= What to produce =
The response should hold every record from the listing that follows, verbatim, and no pictures.

= Data extract =
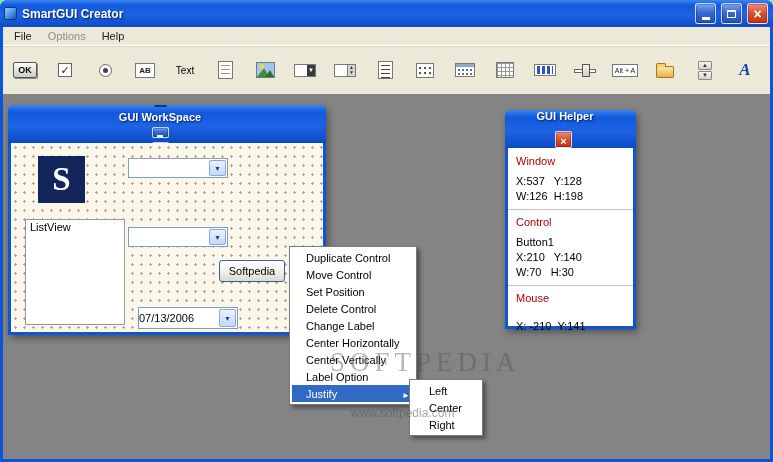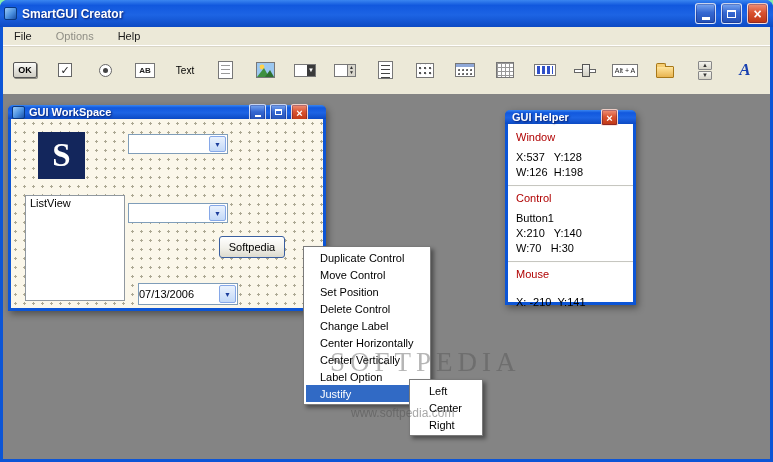--- a/index.html
+++ b/index.html
@@ -19,21 +19,21 @@
   .cap-btn { width:21px; height:21px; border-radius:3px; border:1px solid rgba(255,255,255,.75);
              display:flex; align-items:center; justify-content:center; cursor:default;
              background:linear-gradient(180deg,#7BA7F0,#3568D2 45%,#2450B4);
              box-shadow:inset 0 0 0 1px rgba(0,0,80,.25); }
   .cap-btn.close { background:linear-gradient(180deg,#F0927A,#DA5330 45%,#BE3614); }
   .g-min { width:8px; height:3px; background:#fff; margin-top:9px; }
   .g-max { width:9px; height:8px; border:1px solid #fff; border-top-width:2px; }
   .g-close::after { content:"×"; color:#fff; font-size:14px; font-weight:bold; line-height:1; }
 
   .menubar { height:18px; background:#ECE9D8; display:flex; align-items:center;
-             padding-left:3px; font-size:11px; color:#1a1a1a;gap:8px; }
+             padding-left:3px; font-size:11px; color:#1a1a1a; }
   .menu-item { padding:2px 8px; }
   .menu-item.dim { color:#8f8e85; }
 
   .toolbar { height:49px; background:#ECE9D8; border-top:1px solid #fff;
              box-shadow:inset 0 1px 0 #d9d5c6; display:flex; align-items:center; padding-left:2px; }
   .tbtn { width:40px; height:42px; display:flex; align-items:center; justify-content:center; }
 
   
   .ok-chip { font-size:9px; font-weight:bold; color:#000; border:1px solid #555; border-radius:2px;
              background:linear-gradient(#FBFBF8,#CFCDC2); padding:2px 4px; box-shadow:1px 1px 0 rgba(0,0,0,.4); }
@@ -87,23 +87,23 @@
                 font-size:6px; line-height:7px; color:#333; background:linear-gradient(#F6F5F0,#D6D4C8); }
   .ic-font { font-family:"Liberation Serif", serif; font-style:italic; font-weight:bold;
              font-size:17px; color:#1840B0; }
 
   
   .client { position:relative; flex:1; background:#848484; overflow:hidden; }
 
   
   .child { position:absolute; background:#0C55D6; border-radius:6px 6px 0 0; padding:0 3px 3px;
            box-shadow:2px 3px 7px rgba(0,0,0,.4); }
-  .child-titlebar { height:14px; display:flex; align-items:center; gap:4px; padding:0 18px 0 4px; margin:0 -3px;
+  .child-titlebar { height:38px; display:flex; align-items:center; gap:4px; padding:0 18px 0 4px; margin:0 -3px;
                     border-radius:5px 5px 0 0;
-                    background:linear-gradient(180deg,#3A86F0 0%,#1158DE 20%,#1D64E4 55%,#0C4AC4 100%); }
+                    background:linear-gradient(180deg,#3A86F0 0%,#1158DE 20%,#1D64E4 55%,#0C4AC4 100%);flex-direction:column; }
   .child-title { flex:1; color:#fff; font-weight:bold; font-size:11px;
                  text-shadow:1px 1px 2px rgba(0,0,60,.75); }
   .cap-btn.small { width:17px; height:17px; border-radius:2px; }
   .g-min.s { width:6px; height:2px; margin-top:7px; }
   .g-max.s { width:7px; height:6px; border-top-width:2px; }
   .g-close.s::after { font-size:11px; }
 
   
   .ws-body { position:relative; width:312px; height:189px; background:#FBF7EA;
              background-image:radial-gradient(circle,#ACA893 1px,transparent 1.3px);
@@ -130,21 +130,21 @@
   
   .helper-body { width:125px; height:178px; background:#fff; padding:4px 8px; font-size:11px; color:#000; }
   .h-head { color:#B00000; margin:3px 0 8px; }
   .h-line { white-space:pre; margin:0 0 3px; }
   .h-sep { height:2px; margin:7px -8px 5px; border-top:1px solid #C6C6C0; border-bottom:1px solid #FdFdFb; }
   .h-gap { height:8px; }
 
   
   .menu-popup { position:absolute; background:#fff; border:1px solid #7A7A7A; padding:2px;
                 font-size:11px; color:#000; box-shadow:3px 3px 4px rgba(0,0,0,.4); z-index:20; }
-  .ctx { left:300px; top:152px; width:128px;text-align:right; }
+  .ctx { left:286px; top:152px; width:128px;text-align:right; }
   .menu-row { height:17px; display:flex; align-items:center; padding:0 4px 0 14px; white-space:nowrap; }
   .menu-row.hl { background:#316AC5; color:#fff; }
   .menu-row .grow { flex:1; }
   .sub-arrow::after { content:"►"; font-size:8px; }
   .sub { left:406px; top:285px; width:74px; }
   .sub .menu-row { padding-left:17px; }
 
   
   .wm-title { position:absolute; left:327px; top:253px; z-index:30; pointer-events:none;
               font-family:"Liberation Serif", serif; font-size:27px; letter-spacing:5px;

= Result of this task =
--- a/index.html
+++ b/index.html
@@ -19,21 +19,21 @@
   .cap-btn { width:21px; height:21px; border-radius:3px; border:1px solid rgba(255,255,255,.75);
              display:flex; align-items:center; justify-content:center; cursor:default;
              background:linear-gradient(180deg,#7BA7F0,#3568D2 45%,#2450B4);
              box-shadow:inset 0 0 0 1px rgba(0,0,80,.25); }
   .cap-btn.close { background:linear-gradient(180deg,#F0927A,#DA5330 45%,#BE3614); }
   .g-min { width:8px; height:3px; background:#fff; margin-top:9px; }
   .g-max { width:9px; height:8px; border:1px solid #fff; border-top-width:2px; }
   .g-close::after { content:"×"; color:#fff; font-size:14px; font-weight:bold; line-height:1; }
 
   .menubar { height:18px; background:#ECE9D8; display:flex; align-items:center;
-             padding-left:3px; font-size:11px; color:#1a1a1a;gap:8px; }
+             padding-left:3px; font-size:11px; color:#1a1a1a; }
   .menu-item { padding:2px 8px; }
   .menu-item.dim { color:#8f8e85; }
 
   .toolbar { height:49px; background:#ECE9D8; border-top:1px solid #fff;
              box-shadow:inset 0 1px 0 #d9d5c6; display:flex; align-items:center; padding-left:2px; }
   .tbtn { width:40px; height:42px; display:flex; align-items:center; justify-content:center; }
 
   
   .ok-chip { font-size:9px; font-weight:bold; color:#000; border:1px solid #555; border-radius:2px;
              background:linear-gradient(#FBFBF8,#CFCDC2); padding:2px 4px; box-shadow:1px 1px 0 rgba(0,0,0,.4); }
@@ -87,23 +87,23 @@
                 font-size:6px; line-height:7px; color:#333; background:linear-gradient(#F6F5F0,#D6D4C8); }
   .ic-font { font-family:"Liberation Serif", serif; font-style:italic; font-weight:bold;
              font-size:17px; color:#1840B0; }
 
   
   .client { position:relative; flex:1; background:#848484; overflow:hidden; }
 
   
   .child { position:absolute; background:#0C55D6; border-radius:6px 6px 0 0; padding:0 3px 3px;
            box-shadow:2px 3px 7px rgba(0,0,0,.4); }
-  .child-titlebar { height:14px; display:flex; align-items:center; gap:4px; padding:0 18px 0 4px; margin:0 -3px;
+  .child-titlebar { height:38px; display:flex; align-items:center; gap:4px; padding:0 18px 0 4px; margin:0 -3px;
                     border-radius:5px 5px 0 0;
-                    background:linear-gradient(180deg,#3A86F0 0%,#1158DE 20%,#1D64E4 55%,#0C4AC4 100%); }
+                    background:linear-gradient(180deg,#3A86F0 0%,#1158DE 20%,#1D64E4 55%,#0C4AC4 100%);flex-direction:column; }
   .child-title { flex:1; color:#fff; font-weight:bold; font-size:11px;
                  text-shadow:1px 1px 2px rgba(0,0,60,.75); }
   .cap-btn.small { width:17px; height:17px; border-radius:2px; }
   .g-min.s { width:6px; height:2px; margin-top:7px; }
   .g-max.s { width:7px; height:6px; border-top-width:2px; }
   .g-close.s::after { font-size:11px; }
 
   
   .ws-body { position:relative; width:312px; height:189px; background:#FBF7EA;
              background-image:radial-gradient(circle,#ACA893 1px,transparent 1.3px);
@@ -130,21 +130,21 @@
   
   .helper-body { width:125px; height:178px; background:#fff; padding:4px 8px; font-size:11px; color:#000; }
   .h-head { color:#B00000; margin:3px 0 8px; }
   .h-line { white-space:pre; margin:0 0 3px; }
   .h-sep { height:2px; margin:7px -8px 5px; border-top:1px solid #C6C6C0; border-bottom:1px solid #FdFdFb; }
   .h-gap { height:8px; }
 
   
   .menu-popup { position:absolute; background:#fff; border:1px solid #7A7A7A; padding:2px;
                 font-size:11px; color:#000; box-shadow:3px 3px 4px rgba(0,0,0,.4); z-index:20; }
-  .ctx { left:300px; top:152px; width:128px;text-align:right; }
+  .ctx { left:286px; top:152px; width:128px;text-align:right; }
   .menu-row { height:17px; display:flex; align-items:center; padding:0 4px 0 14px; white-space:nowrap; }
   .menu-row.hl { background:#316AC5; color:#fff; }
   .menu-row .grow { flex:1; }
   .sub-arrow::after { content:"►"; font-size:8px; }
   .sub { left:406px; top:285px; width:74px; }
   .sub .menu-row { padding-left:17px; }
 
   
   .wm-title { position:absolute; left:327px; top:253px; z-index:30; pointer-events:none;
               font-family:"Liberation Serif", serif; font-size:27px; letter-spacing:5px;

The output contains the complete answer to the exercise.